Aim of the exercise: Scan the entries below for the word "Development". Copy each line that has it.

Source data:
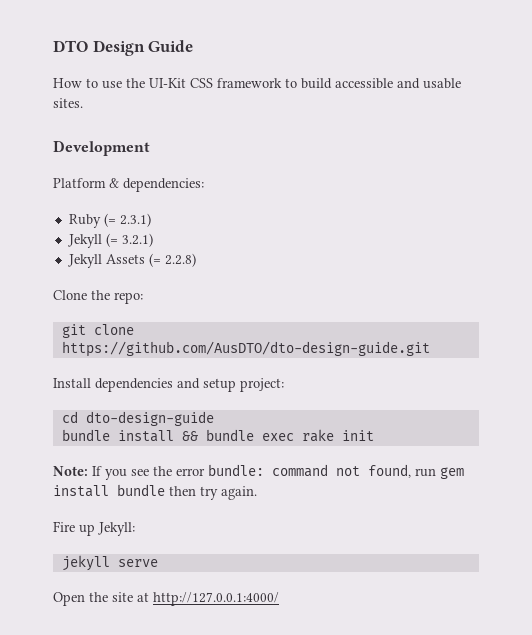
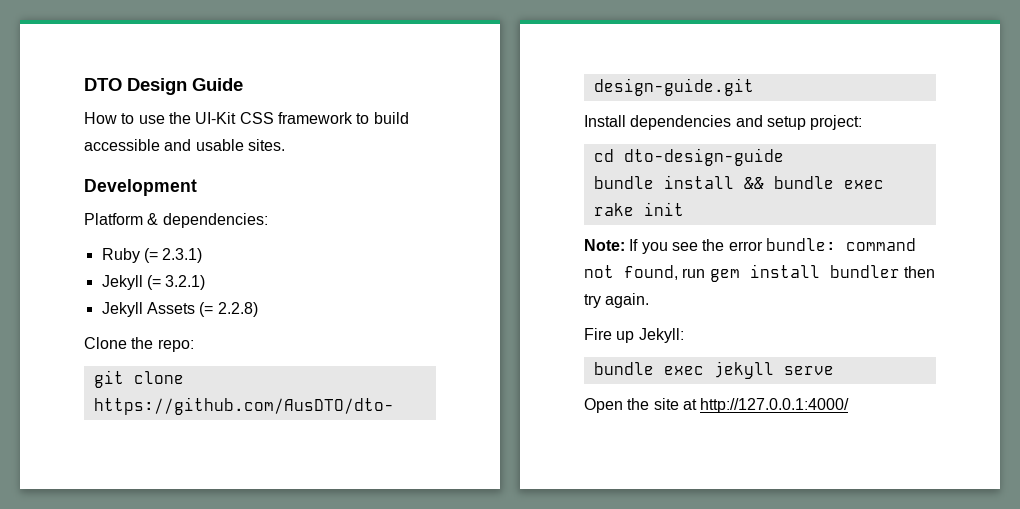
[117,484,165,496] bundle -> [829,265,900,278] bundler
(135, 529) none -> [593,362,704,375] bundle exec

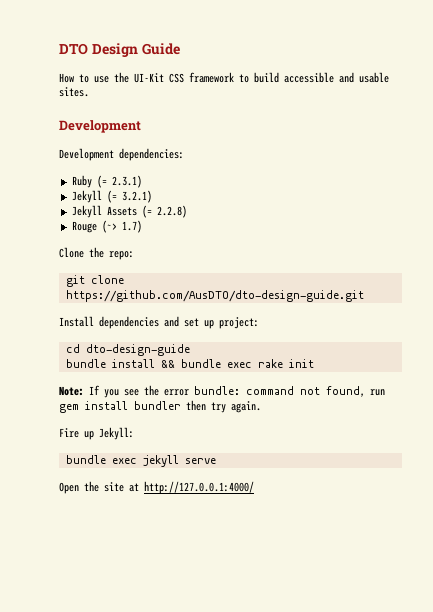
[84,213,159,225] Platform & -> [59,148,114,161] Development
(258, 309) none -> [71,220,142,233] // Rouge (~> 1.7)
[766,116,806,130] setup -> [184,318,214,329] set up

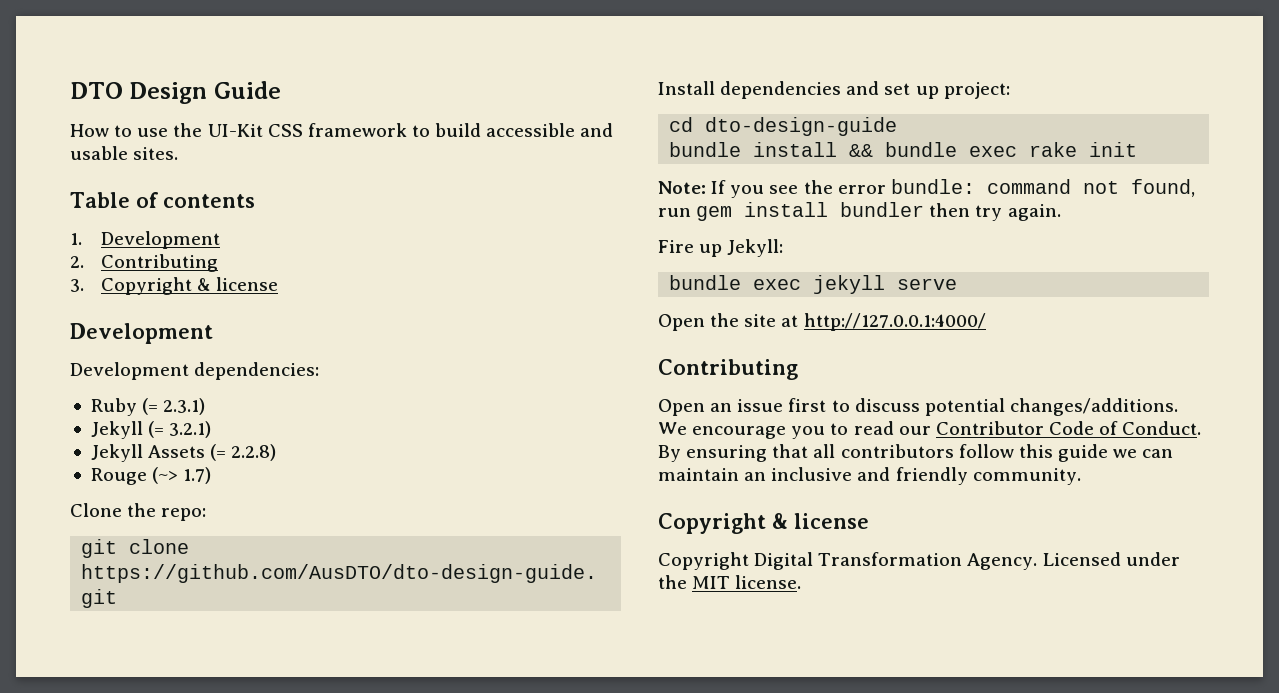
(89, 92) none -> [70,192,255,208] [70,231,220,249] [70,254,218,272] [70,277,278,295] // Table of contents // 1. Development // 2. Contributing // 3. Copyright & license
(254, 487) none -> [658,359,798,380] [658,398,1178,416] [658,421,1202,439] [658,444,1174,462] [658,467,1081,485] [658,513,869,534] [658,552,1180,570] [658,575,802,589] // Contributing // Open an issue first to discuss potential changes/additions. We encourage you to read our Contributor Code of Conduct. By ensuring that all contributors follow this guide we can maintain an inclusive and friendly community. // Copyright & license // Copyright Digital Transformation Agency. Licensed under the MIT license.

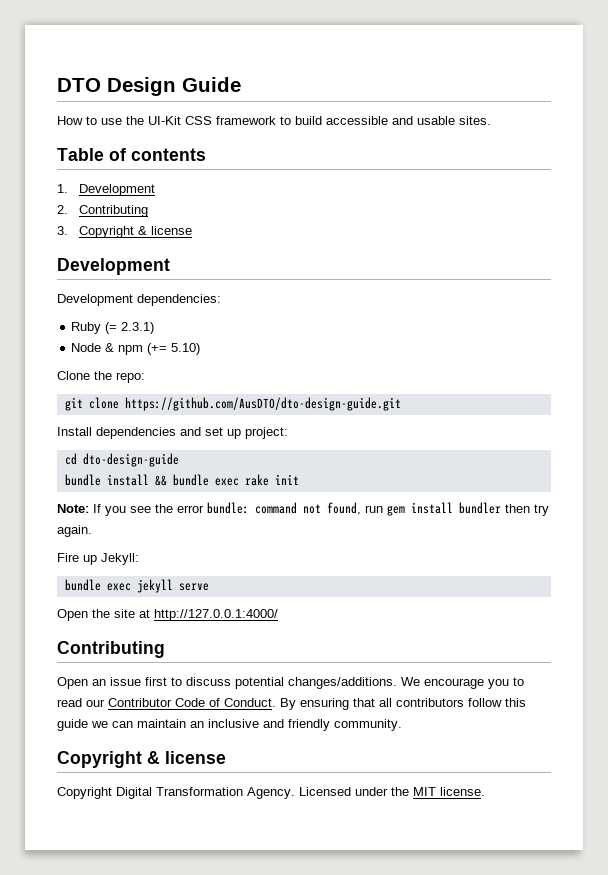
[90,421,212,439] [90,444,277,462] [90,467,212,485] Jekyll (= 3.2.1) // Jekyll Assets (= 2.2.8) // Rouge (~> 1.7) -> [71,343,201,355] Node & npm (+= 5.10)

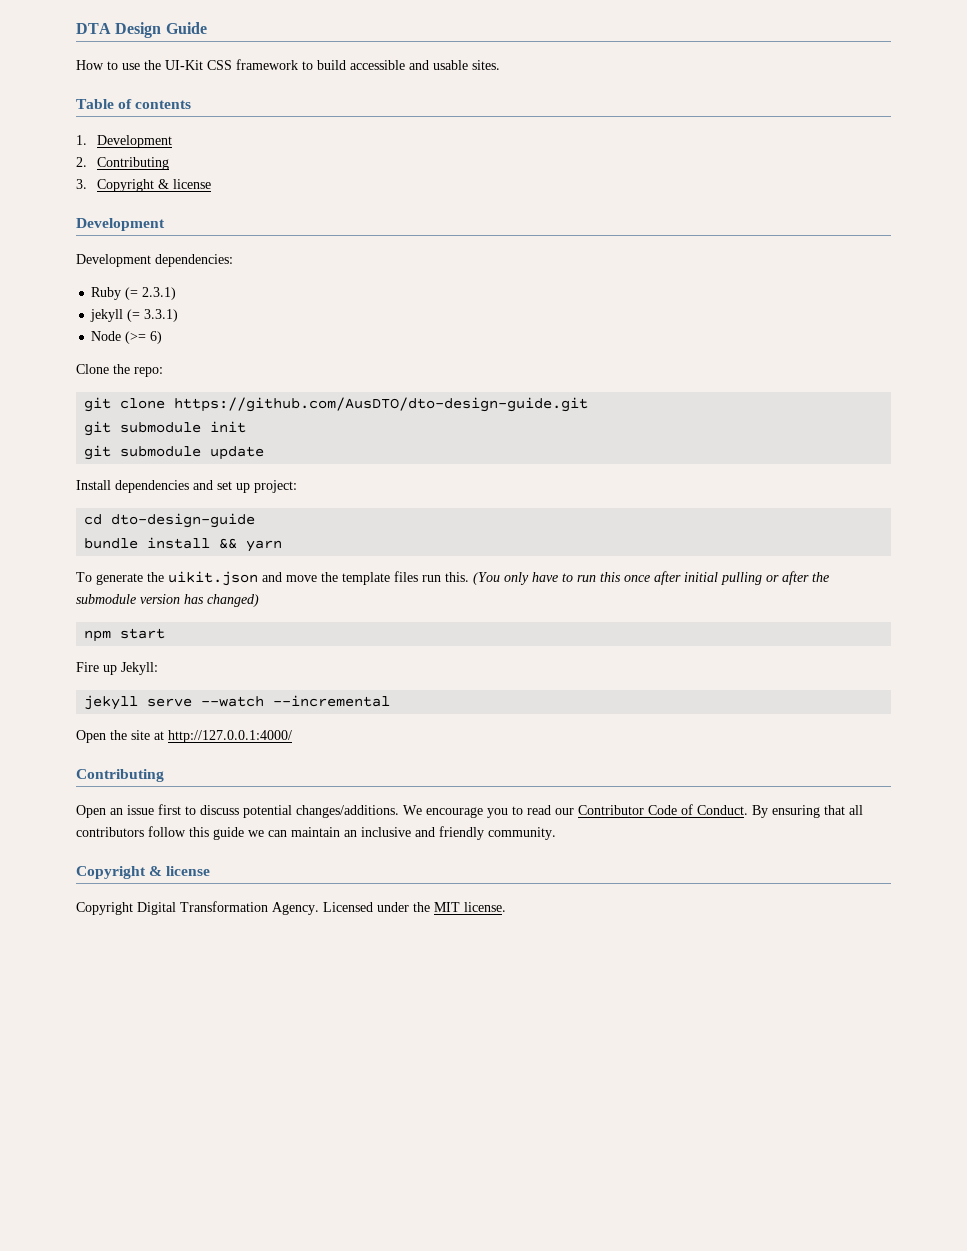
[57,78,101,92] DTO -> [76,23,111,34] DTA
[71,343,201,355] Node & npm (+= 5.10) -> [90,309,179,322] [91,331,163,344] jekyll (= 3.3.1) // Node (>= 6)
(401, 404) none -> [84,421,247,436] [84,445,265,460] // git submodule init // git submodule update
[172,474,299,486] [57,502,549,516] [57,525,92,537] bundle exec rake init // Note: If you see the error bundle: command not found, run gem install bundler then try again. -> [246,540,283,552] [76,571,829,586] [76,594,259,607] [84,628,166,642] yarn // To generate the uikit.json and move the template files run this. (You only have to run this once after initial pulling or after the submodule version has changed) // npm start
[64,579,131,591] bundle exec -> (158, 668) none
(209, 587) none -> [201,695,391,707] --watch --incremental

Task solution:
[84,213,159,225] Platform & -> [59,148,114,161] Development
(89, 92) none -> [70,192,255,208] [70,231,220,249] [70,254,218,272] [70,277,278,295] // Table of contents // 1. Development // 2. Contributing // 3. Copyright & license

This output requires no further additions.